Rufus Granderson

No. 75, 72
- Position: Defensive tackle

Personal information
- Born: August 13, 1936 Waco, Texas, U.S.
- Died: October 20, 2015 (aged 79) Grand Rapids, Michigan, U.S.
- Listed height: 6 ft 5 in (1.96 m)
- Listed weight: 277 lb (126 kg)

Career information
- High school: Dunbar (Temple, Texas)
- College: Prairie View A&M (1956–1959)
- NFL draft: 1959 (19th round, 221st overall pick)

Career history
- Detroit Lions (1960)*; Dallas Texans (1960); Grand Rapids Shamrocks/Blazers (1961–1962);
- * Offseason or practice squad member only

Awards and highlights
- Black college national champion (1958); All-UFL (1961);
- Stats at Pro Football Reference

= Rufus Granderson =

American football player (1936–2015)

Rufus Will Granderson (August 13, 1936 – October 20, 2015) was an American professional football defensive tackle who played one season with the Dallas Texans of the American Football League (AFL). He was selected by the Detroit Lions in the nineteenth round of the 1959 NFL draft after playing college football at Prairie View A&M University.

==Early life and college==
Rufus Will Granderson was born on August 13, 1936, in Waco, Texas. He attended Dunbar High School in Temple, Texas.
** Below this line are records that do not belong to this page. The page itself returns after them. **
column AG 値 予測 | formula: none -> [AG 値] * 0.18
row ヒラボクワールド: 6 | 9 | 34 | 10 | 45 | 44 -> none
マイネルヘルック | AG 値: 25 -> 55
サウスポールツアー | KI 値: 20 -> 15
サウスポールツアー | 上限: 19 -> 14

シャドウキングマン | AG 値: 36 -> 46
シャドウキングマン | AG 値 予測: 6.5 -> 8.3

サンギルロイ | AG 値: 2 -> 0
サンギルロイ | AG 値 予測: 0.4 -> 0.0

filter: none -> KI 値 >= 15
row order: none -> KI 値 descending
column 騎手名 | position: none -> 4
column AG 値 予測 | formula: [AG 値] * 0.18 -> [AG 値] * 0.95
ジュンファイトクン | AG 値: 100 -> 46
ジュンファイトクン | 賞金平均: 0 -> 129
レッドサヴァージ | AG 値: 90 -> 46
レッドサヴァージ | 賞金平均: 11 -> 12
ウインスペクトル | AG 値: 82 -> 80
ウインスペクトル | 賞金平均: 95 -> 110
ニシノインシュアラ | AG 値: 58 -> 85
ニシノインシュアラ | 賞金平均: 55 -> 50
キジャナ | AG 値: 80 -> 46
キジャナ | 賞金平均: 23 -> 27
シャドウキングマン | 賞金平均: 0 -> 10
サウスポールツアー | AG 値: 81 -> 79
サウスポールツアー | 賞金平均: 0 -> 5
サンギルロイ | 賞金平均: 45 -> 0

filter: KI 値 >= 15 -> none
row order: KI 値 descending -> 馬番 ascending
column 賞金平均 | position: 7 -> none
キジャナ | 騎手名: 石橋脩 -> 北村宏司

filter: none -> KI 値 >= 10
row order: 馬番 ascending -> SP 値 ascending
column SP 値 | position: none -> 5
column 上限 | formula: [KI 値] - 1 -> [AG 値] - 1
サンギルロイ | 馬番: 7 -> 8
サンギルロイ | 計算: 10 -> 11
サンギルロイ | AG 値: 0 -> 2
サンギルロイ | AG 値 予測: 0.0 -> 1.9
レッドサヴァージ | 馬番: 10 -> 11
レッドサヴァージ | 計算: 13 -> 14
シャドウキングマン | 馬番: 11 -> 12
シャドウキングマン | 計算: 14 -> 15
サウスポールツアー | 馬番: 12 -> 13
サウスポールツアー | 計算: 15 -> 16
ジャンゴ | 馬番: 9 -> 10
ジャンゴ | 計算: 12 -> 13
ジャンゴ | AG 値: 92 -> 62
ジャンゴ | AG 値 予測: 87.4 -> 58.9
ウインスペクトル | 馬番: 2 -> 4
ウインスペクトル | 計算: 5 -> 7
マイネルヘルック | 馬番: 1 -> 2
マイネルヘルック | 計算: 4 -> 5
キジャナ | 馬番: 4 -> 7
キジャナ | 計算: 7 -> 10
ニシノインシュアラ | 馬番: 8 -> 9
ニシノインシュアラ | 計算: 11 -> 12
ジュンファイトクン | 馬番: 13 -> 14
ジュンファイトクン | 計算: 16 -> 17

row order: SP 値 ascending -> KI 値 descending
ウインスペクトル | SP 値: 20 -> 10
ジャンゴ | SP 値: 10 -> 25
Granderson was a member of the Prairie View A&M Panthers of Prairie View A&M College of Texas from 1956 to 1959 as a defensive tackle. The 1958 Panthers were black college national champions.

==Professional career==
Granderson was selected by the Detroit Lions in the 19th round, with the 221st overall pick, of the 1959 NFL draft. He signed with the team on January 13, 1960. He was released on August 28, 1960.

Granderson then signed with the Dallas Texans of the American Football League and played in six games for the team during the 1960 season as a defensive tackle.

He was an offensive tackle for the Grand Rapids Shamrocks of the United Football League (UFL) in 1961 and earned All-UFL honors. He played in one game for the newly-renamed Grand Rapids Blazers in 1962.

==Personal life==
Granderson later worked at Kendal Furniture, retiring in 2003. On February 21, 2015, the Temple Black Heritage Committee and the Temple Juneteenth Association named him the "Trailblazer of the Year" for being the first black pro football player from Temple, Texas. February 21, 2015 was then declared Rufus Granderson Day. He died on October 20, 2015, in Grand Rapids, Michigan.